[[ The data open ]]

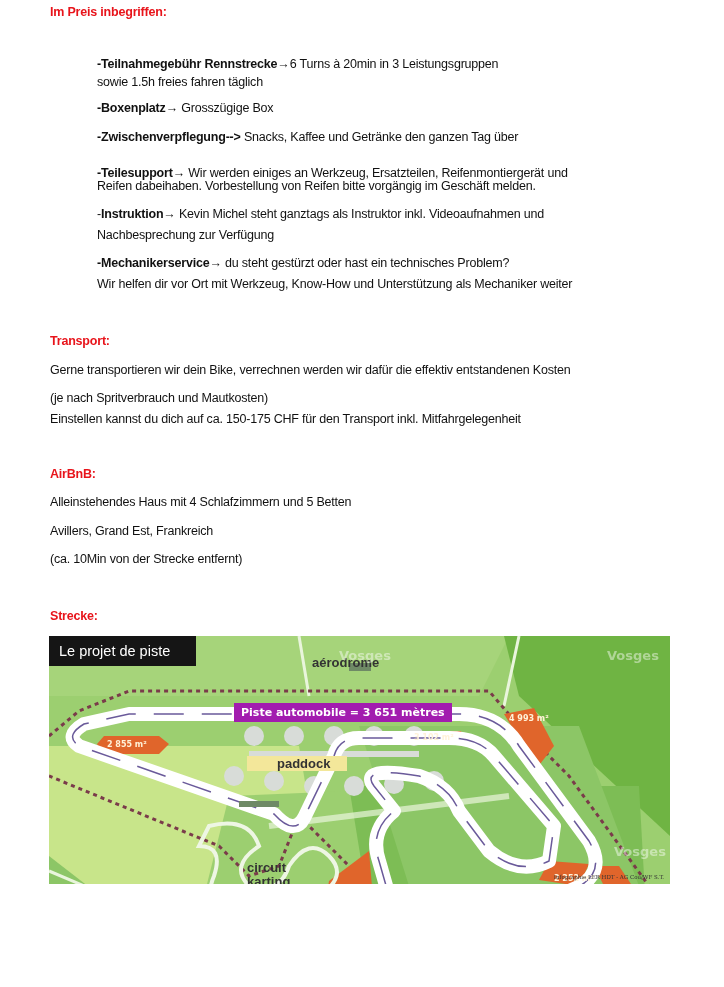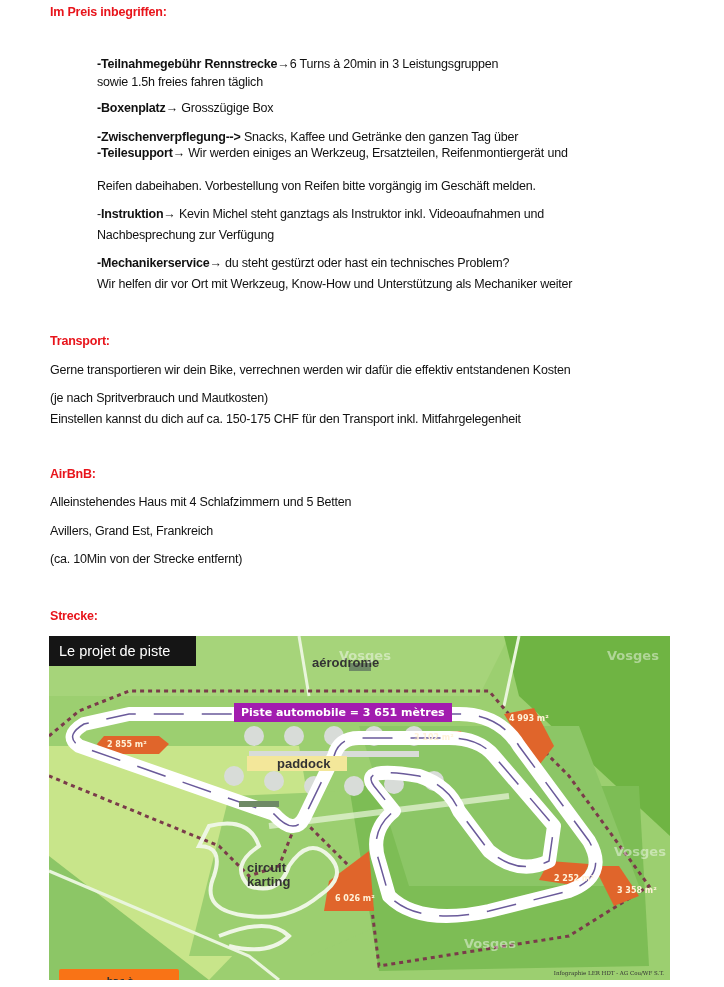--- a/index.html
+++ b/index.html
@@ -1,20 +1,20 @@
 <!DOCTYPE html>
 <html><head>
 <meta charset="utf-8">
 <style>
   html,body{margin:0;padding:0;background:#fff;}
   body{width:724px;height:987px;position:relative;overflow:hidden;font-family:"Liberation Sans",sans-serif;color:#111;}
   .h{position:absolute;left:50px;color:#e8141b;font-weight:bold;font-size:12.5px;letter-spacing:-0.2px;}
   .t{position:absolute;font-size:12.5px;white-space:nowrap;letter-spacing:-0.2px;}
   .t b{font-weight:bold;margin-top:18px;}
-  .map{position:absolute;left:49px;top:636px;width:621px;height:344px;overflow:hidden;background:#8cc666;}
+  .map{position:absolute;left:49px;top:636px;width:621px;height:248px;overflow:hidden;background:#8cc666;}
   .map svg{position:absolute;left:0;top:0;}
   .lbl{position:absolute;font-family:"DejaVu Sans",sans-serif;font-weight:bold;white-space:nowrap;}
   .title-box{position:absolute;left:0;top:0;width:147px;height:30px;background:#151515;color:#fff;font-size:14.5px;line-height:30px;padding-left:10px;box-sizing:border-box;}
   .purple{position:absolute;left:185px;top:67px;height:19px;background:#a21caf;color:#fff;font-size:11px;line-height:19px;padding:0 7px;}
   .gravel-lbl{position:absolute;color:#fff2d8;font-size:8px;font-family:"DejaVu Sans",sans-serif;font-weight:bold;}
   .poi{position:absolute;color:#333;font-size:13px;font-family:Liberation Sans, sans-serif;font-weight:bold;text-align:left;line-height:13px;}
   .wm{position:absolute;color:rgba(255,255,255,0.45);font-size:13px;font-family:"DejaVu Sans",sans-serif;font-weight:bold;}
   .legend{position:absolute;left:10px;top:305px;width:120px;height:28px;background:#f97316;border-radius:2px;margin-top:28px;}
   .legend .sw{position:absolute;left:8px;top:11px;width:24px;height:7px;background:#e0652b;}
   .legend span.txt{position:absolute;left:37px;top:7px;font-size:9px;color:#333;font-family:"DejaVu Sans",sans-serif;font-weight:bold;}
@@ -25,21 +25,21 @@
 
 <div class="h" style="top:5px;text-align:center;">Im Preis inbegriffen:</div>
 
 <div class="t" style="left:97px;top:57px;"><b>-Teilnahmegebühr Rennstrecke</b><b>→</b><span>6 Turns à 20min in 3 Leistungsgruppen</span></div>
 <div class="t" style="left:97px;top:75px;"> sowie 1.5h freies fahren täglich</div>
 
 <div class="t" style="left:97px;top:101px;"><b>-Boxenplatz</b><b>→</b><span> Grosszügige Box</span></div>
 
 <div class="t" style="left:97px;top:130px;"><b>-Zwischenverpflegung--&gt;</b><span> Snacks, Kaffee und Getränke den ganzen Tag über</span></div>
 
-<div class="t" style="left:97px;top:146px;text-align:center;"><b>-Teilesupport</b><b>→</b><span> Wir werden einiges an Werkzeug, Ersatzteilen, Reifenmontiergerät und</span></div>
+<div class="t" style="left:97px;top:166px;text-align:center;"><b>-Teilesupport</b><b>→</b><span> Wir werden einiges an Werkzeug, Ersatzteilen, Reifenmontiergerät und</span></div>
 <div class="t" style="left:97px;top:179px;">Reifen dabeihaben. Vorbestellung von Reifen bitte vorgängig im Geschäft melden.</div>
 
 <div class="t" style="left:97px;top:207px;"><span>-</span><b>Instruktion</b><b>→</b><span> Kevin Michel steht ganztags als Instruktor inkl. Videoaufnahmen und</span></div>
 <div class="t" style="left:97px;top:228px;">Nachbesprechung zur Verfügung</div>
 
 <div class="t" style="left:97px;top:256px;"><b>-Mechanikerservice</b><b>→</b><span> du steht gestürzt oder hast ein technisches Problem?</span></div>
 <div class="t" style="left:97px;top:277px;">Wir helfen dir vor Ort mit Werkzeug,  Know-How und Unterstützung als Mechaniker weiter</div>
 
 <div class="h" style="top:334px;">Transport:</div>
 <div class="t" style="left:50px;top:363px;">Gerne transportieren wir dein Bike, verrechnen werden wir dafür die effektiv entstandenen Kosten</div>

[[ The data closed ]]

**What is needed**
Sift the material for lines with the string "legend". Copy each one found.

**Solved exercise**
   .legend{position:absolute;left:10px;top:305px;width:120px;height:28px;background:#f97316;border-radius:2px;margin-top:28px;}
   .legend .sw{position:absolute;left:8px;top:11px;width:24px;height:7px;background:#e0652b;}
   .legend span.txt{position:absolute;left:37px;top:7px;font-size:9px;color:#333;font-family:"DejaVu Sans",sans-serif;font-weight:bold;}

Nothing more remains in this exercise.